Old Major Elliott was there, limping along, for his horse had been shot, but none the worse in himself. He saw me come up, and nodded, but it was too busy a time for words. The brigade was still advancing, but the general rode in front of me with his chin upon his shoulder, looking back at the British position.

"There is no general advance," said he; "but I'm not going back."

"The Duke of Wellington has won a great victory," cried the aide-de-camp, in a solemn voice; and then, his feelings getting the better of him, he added, "if the damned fool would only push on!" – which set us all laughing in the flank company.

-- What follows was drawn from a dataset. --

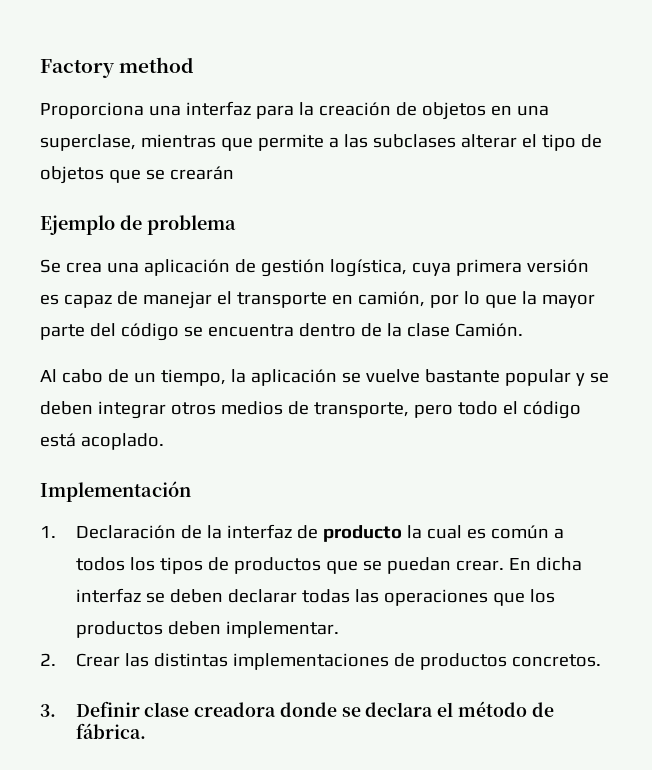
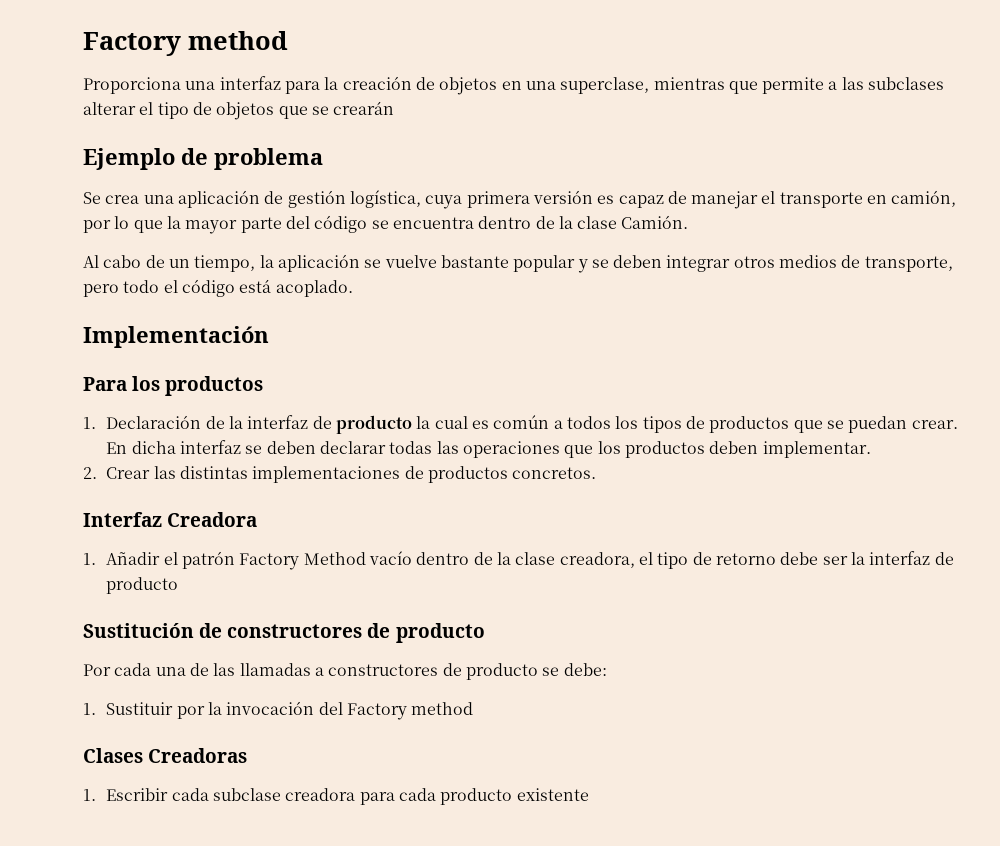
(191, 491) none -> [83,376,264,396] // Para los productos
[40,701,554,717] [75,723,146,739] 3. Definir clase creadora donde se declara el método de fábrica. -> [83,512,258,527] [83,551,954,570] [106,577,179,594] [83,623,485,643] [83,663,607,680] [83,701,474,720] [83,748,248,763] [83,788,589,805] Interfaz Creadora // 1. Añadir el patrón Factory Method vacío dentro de la clase creadora, el tipo de retorno debe ser la interfaz de producto // Sustitución de constructores de producto // Por cada una de las llamadas a constructores de producto se debe: // 1. Sustituir por la invocación del Factory method // Clases Creadoras // 1. Escribir cada subclase creadora para cada producto existente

But now anyone could see that the French army was breaking up. The columns and squadrons which had stood so squarely all day were now all ragged at the edges; and where there had been thick fringes of skirmishers in front, there were now a spray of stragglers in the rear. The Guard thinned out in front of us as we pushed on, and we found twelve guns looking us in the face, but we were over them in a moment; and I saw our youngest subaltern, next to him who had been killed by the lancer, scribbling great 71's with a lump of chalk upon them, like the schoolboy that he was. It was at that moment that we heard a roar of cheering behind us, and saw the whole British army flood over the crest of the ridge, and come pouring down upon the remains of their enemies. The guns, too, came bounding and rattling forward, and our light cavalry – as much as was left of it – kept pace with our brigade upon the right. There was no battle after that. The advance went on without a check, until our army stood lined upon the very ground which the French had held in the morning. Their guns were ours, their foot were a rabble spread over the face of the country, and their gallant cavalry alone was able to preserve some sort of order and to draw off unbroken from the field. Then at last, just as the night began to gather, our weary and starving men were able to let the Prussians take the job over, and to pile their arms upon the ground that they had won. That was as much as I saw or can tell you about the Battle of Waterloo, except that I ate a two-pound rye loaf for my supper that night, with as much salt meat as they would let me have, and a good pitcher of red wine, until I had to bore a new hole at the end of my belt, and then it fitted me as tight as a hoop to a barrel. After that I lay down in the straw where the rest of the company were sprawling, and in less than a minute I was in a dead sleep.